Few bands can justify having more than five members on-stage at once: one is Los Camp! and the other is the band that Gareth Campesinos! introduces as “the next Los Campesinos!”

After virtually no set-up time, Broken Social Scene emerge and thrash through their first song, which Kevin Drew (lead singer, guitarist and de facto band-leader) announced to be their soundcheck. As is the norm with Broken Social Scene, the stage is crowded with members, swapping instruments and vocal duties. The set takes in all of the obvious landmarks from their last three albums proper and every song is a shining example of their collaborative and multi-textural approach to song writing. Having four guitarists at once never made so much sense before.

About halfway through, Kevin Drew halts proceedings to bring out a special guest. It’s only Johnny Marr! Obviously, Johnny Marr is a legend, but rather superfluously riffs his way through ‘Cause = Time’ then wanders backstage. It is a brilliant, shocking moment that you hope will become the type of thing that Constellations becomes famous for.

For most of the gig, Lisa Lobsinger has been hiding at the back of the stage, and when she emerges from behind a keyboard to sing, you wonder why her vocals are so criminally underused. Her voice on ‘Forgiveness Rock Record’ track ‘All To All’ are jawdroppingly great and (this is only a slight exaggeration, but) it feels like time has stopped when she sang the most blissful version of ‘Anthems for a Seventeen Year-Old Girl’ we’ve ever heard.

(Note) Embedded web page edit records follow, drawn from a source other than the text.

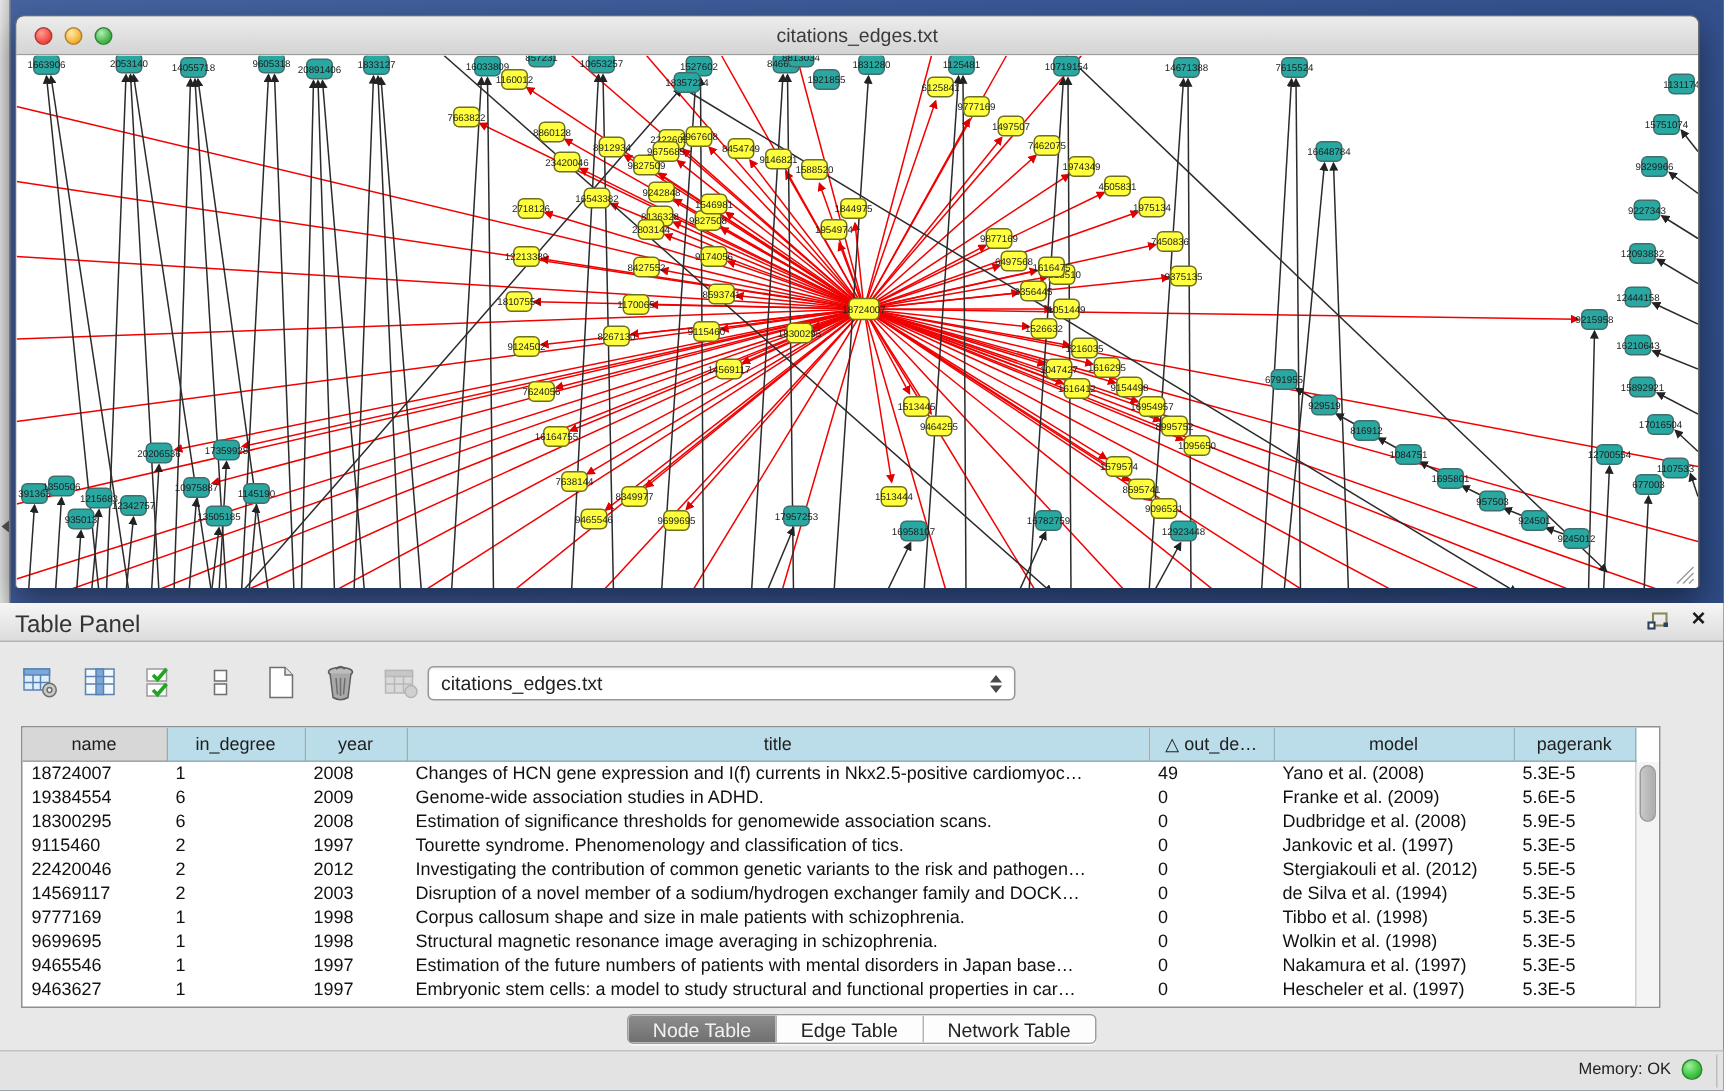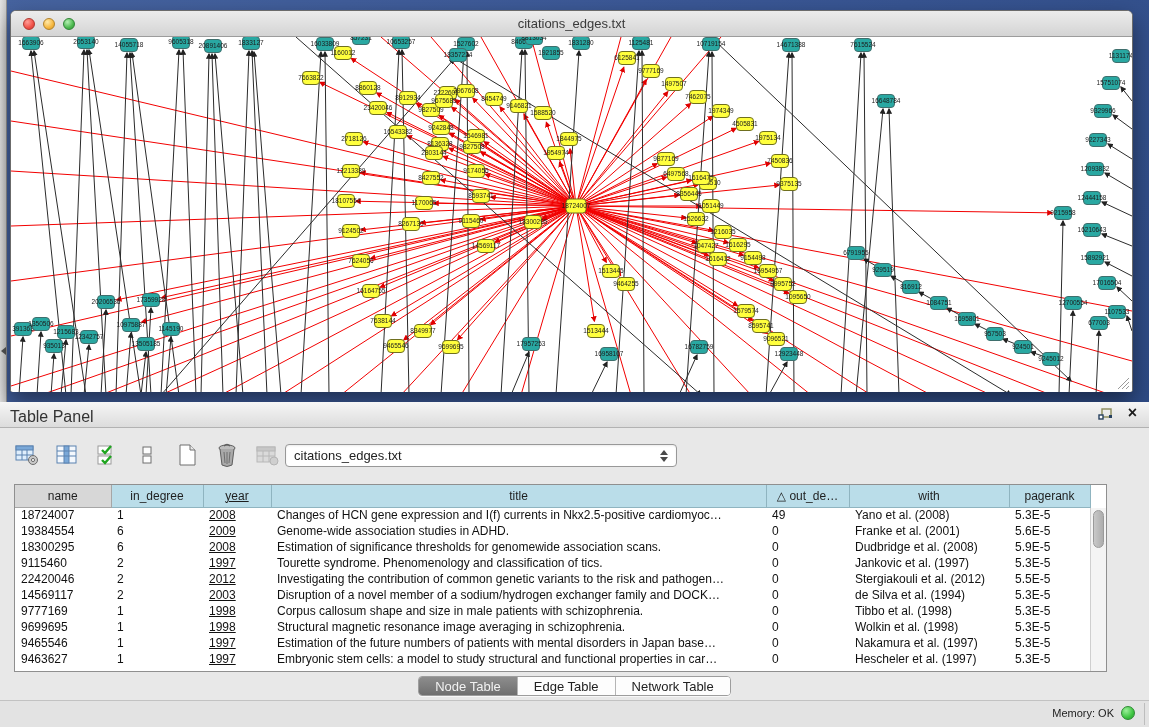--- a/index.html
+++ b/index.html
@@ -61,7 +61,7 @@
        background:#badde9; border-right:1px solid #8fb4c0; border-bottom:1px solid #8fb4c0; overflow:hidden; white-space:nowrap; }
   th.key { background:#d7d7d7; border-right:1px solid #a6a6a6; border-bottom:1px solid #a6a6a6; }
   td { height:16px; font-size:12px; color:#111; padding:0 6px; white-space:nowrap; overflow:hidden; }
-  .c0{width:96px;} .c1{width:92px;} .c2{width:68px;text-decoration:underline;} .c3{width:495px;} .c4{width:83px;margin-left:35px;} .c5{width:160px;} .c6{width:81px;}
+  .c0{width:96px;} .c1{width:92px;} .c2{width:68px;} .c3{width:495px;} .c4{width:83px;margin-left:35px;} .c5{width:160px;} .c6{width:81px;}
   #vscroll { position:absolute; right:0; top:23px; width:16px; height:164px; background:#f4f4f4; border-left:1px solid #cfcfcf; }
   #vthumb { position:absolute; left:2px; top:2px; width:11px; height:38px; border-radius:6px;
             background:linear-gradient(90deg,#c9c9c9,#adadad); border:1px solid #9a9a9a; }

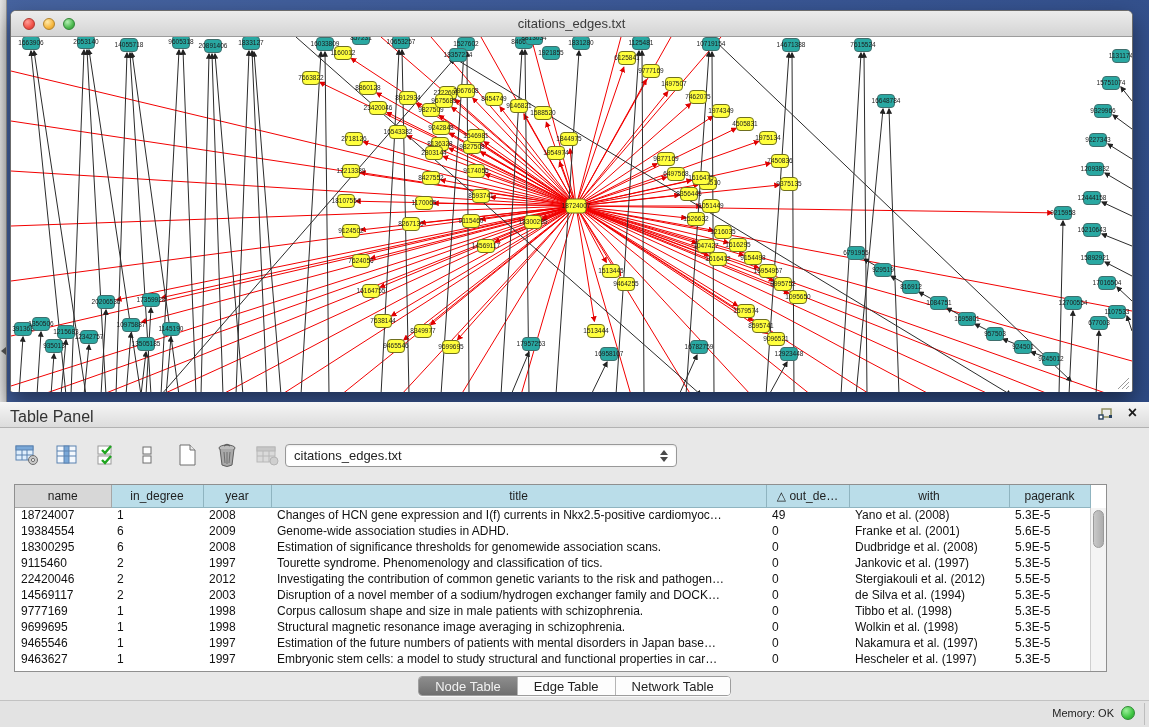--- a/index.html
+++ b/index.html
@@ -891,7 +891,7 @@
               <th class="c2">year</th>
               <th class="c3">title</th>
               <th class="c4">△ out_de…</th>
-              <th class="c5">with</th>
+              <th class="c5">model</th>
               <th class="c6">pagerank</th>
             </tr>
           </thead>

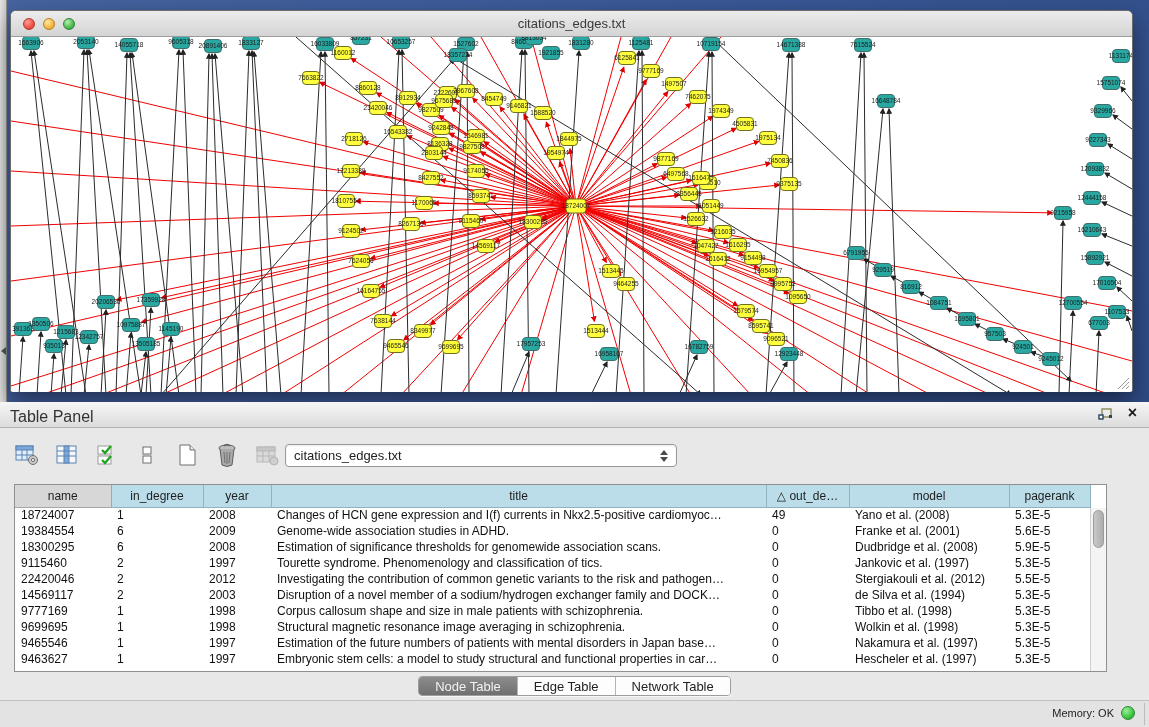--- a/index.html
+++ b/index.html
@@ -911,7 +911,7 @@
               <td class="c2">2009</td>
               <td class="c3">Genome-wide association studies in ADHD.</td>
               <td class="c4">0</td>
-              <td class="c5">Franke et al. (2001)</td>
+              <td class="c5">Franke et al. (2009)</td>
               <td class="c6">5.6E-5</td>
             </tr>
             <tr>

With songs that are expansive, anthemic and occasionally sprawling, but never over-long, Broken Social Scene are easily one of the most accomplished and unsung indie bands of our generation. It’s the perfect end to a fantastic first Constellations Festival which, aside from some completely obvious scheduling clashes, has been great. If the first one is anything to go by it’s definitely a festival to watch out for.